Now in its third year, Stanford e-Tottori enrolls students from public and private schools in Tottori Prefecture and is a cornerstone of Tottori Prefecture’s Global Leaders’ Campus, an initiative by the Tottori Prefectural Board of Education to internationalize the curriculum in all schools in Tottori. Governor Hirai’s vision has provided many Tottori high school students with the opportunity to study with Edman, who engages students in English with Stanford scholars and experts on topics ranging from U.S. high schools to cultural diversity in the United States.

On August 1, 2018, Edman participated in the opening ceremony for the third year of Stanford e-Tottori. He met Superintendent Hitoshi Yamamoto, Office Director Takuya Fukushima (High School Division), several others of the Tottori Prefectural Board of Education, and the new cohort of students. Edman also visited Tottori Nishi High School and gave a special lecture to students. “Though the technology that I use to teach Stanford e-Tottori has improved over the years, I have to say that it was enormously rewarding to meet my students in person,” reflected Edman. “Seeing them in their picturesque home prefecture—and some of them in their school [Tottori Nishi High School]—provided a context that cannot be replicated virtually. My online interaction with the students from now will feel different.”

I also had the chance to visit Tottori Prefecture on August 26, 2018 to give the opening lecture for the third-year offering of Stanford e-Tottori. In attendance were not only the current cohort students but also three students from last year’s cohort. Before class began, I could feel the nervousness among the students as they anxiously waited outside the presentation room. Once class commenced, however, I could sense that their nerves started to settle down. The students gave their best during class, and I was so impressed with their efforts in particular because it was the first lecture of the course. I have no doubt that their English skills and understanding of U.S. society and culture will improve under the mentorship of Edman.

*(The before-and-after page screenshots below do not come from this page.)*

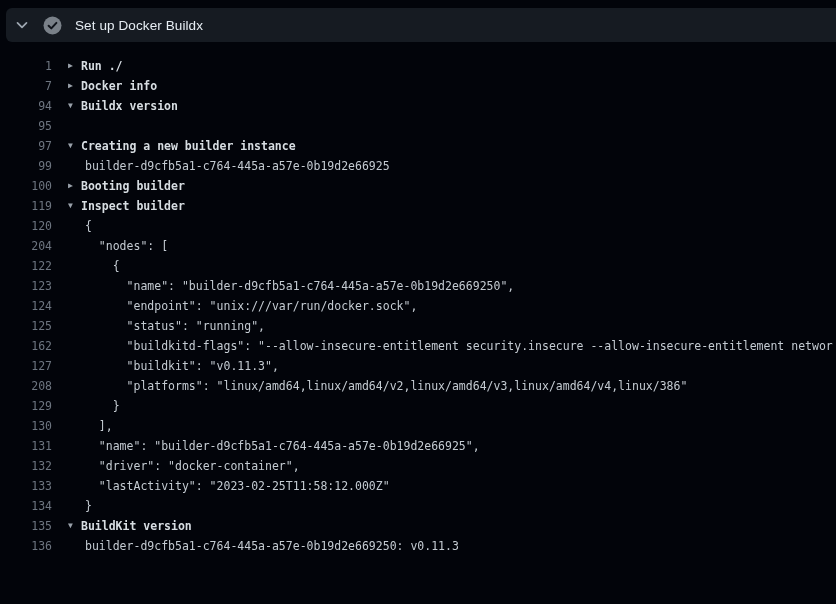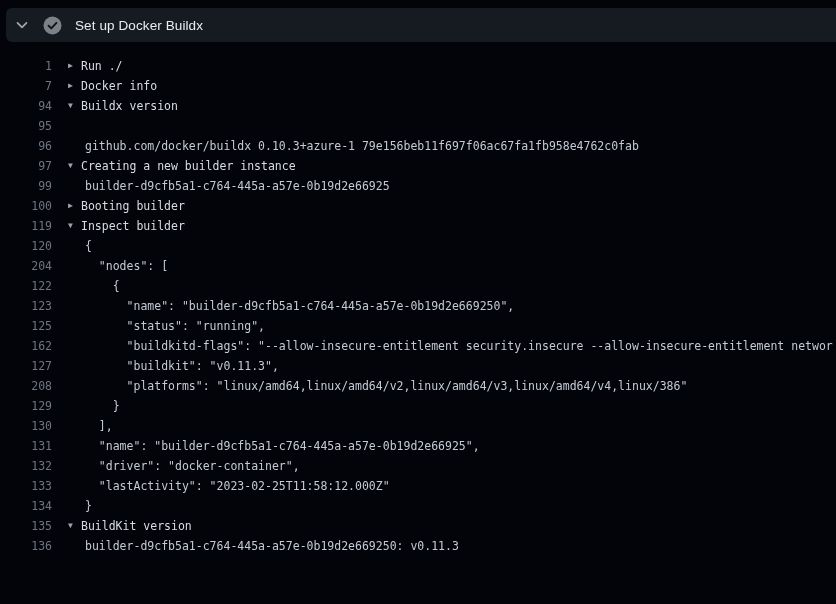"Run ./" .row.group .txt { font-weight: none -> bold }
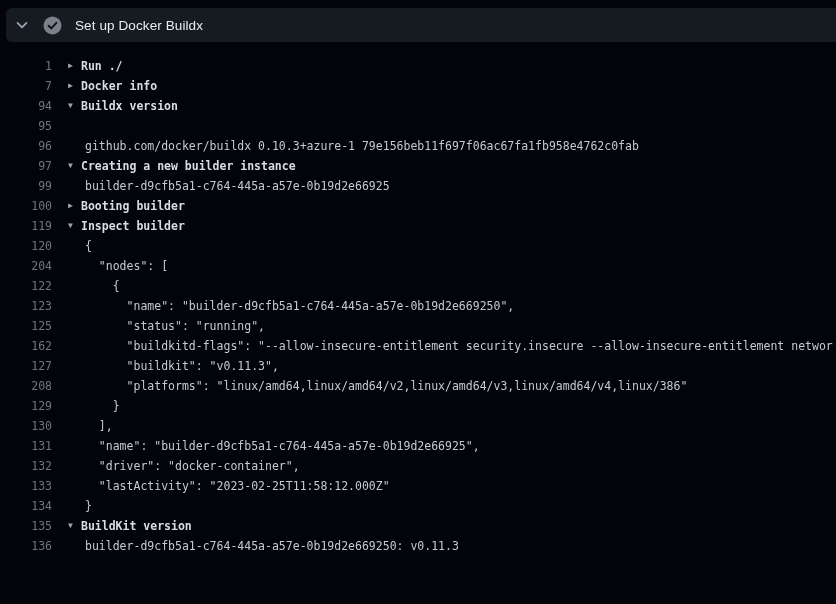"96" div.row { html: <div><span>96</span><span></span><span>github.com/docker/buildx 0.10.3+azure-1 79e156beb11f697f06ac67fa1fb958e4762c0fab</span></div> -> none }
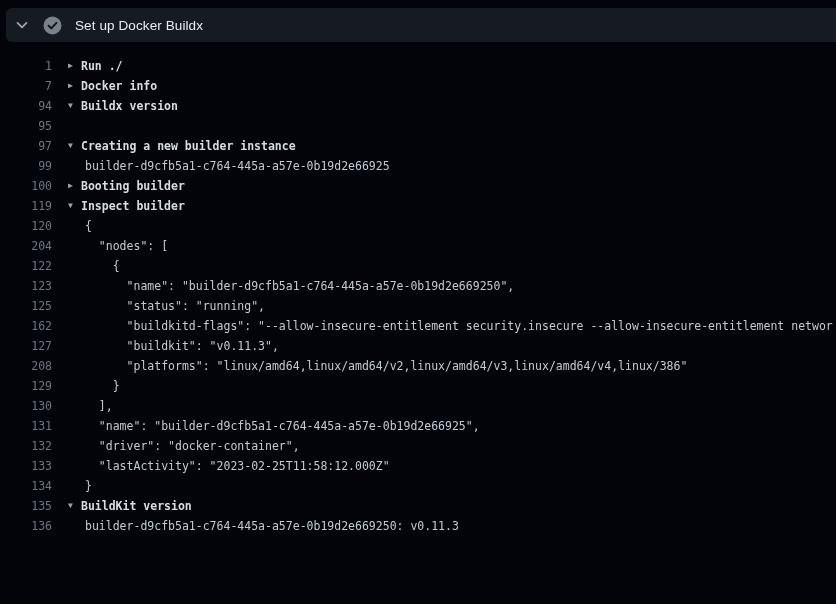"124" div.row { html: none -> <div><span>124</span><span></span><span> "endpoint": "unix:///var/run/docker.sock",</span></div> }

High school students from Tottori Prefecture with SPICE Director Gary Mukai and Stanford Visiting Scholar Junichiro Hirata High school students from Tottori Prefecture with SPICE Director Gary Mukai and Stanford Visiting Scholar Junichiro Hirata
Following the class, Fukushima took Stanford Visiting Scholar Junichiro Hirata and me to Mitaki-en, a village nestled in the mountain town of Chizu in Tottori Prefecture. While strolling around Mitaki-en, I was reminded of a different era and was pleasantly overwhelmed by my senses—most notably the sound of a babbling brook, the smell of an earthen floor of a home from the early 20th century, the taste of powdered green tea, the feel of a tatami mat, and the sight of a faint waterfall. The preservation of this village struck me as symbolic of the people of Tottori—people who seem to have a gift for successfully integrating innovation with tradition.

The Tottori Prefectural Board of Education encourages its students to appreciate Tottori’s historic ties to agriculture and fisheries and its natural beauty. Tottori is also said to be Japan’s best place for stargazing. Simultaneously, the Board of Education instills in its students a need to see the world in a grain of sand through courses like Stanford e-Tottori. To me, helping students appreciate the delicate balance of innovation and tradition lies at the heart of Tottori Prefecture’s Global Leaders’ Campus, and SPICE is honored to be a part of this initiative.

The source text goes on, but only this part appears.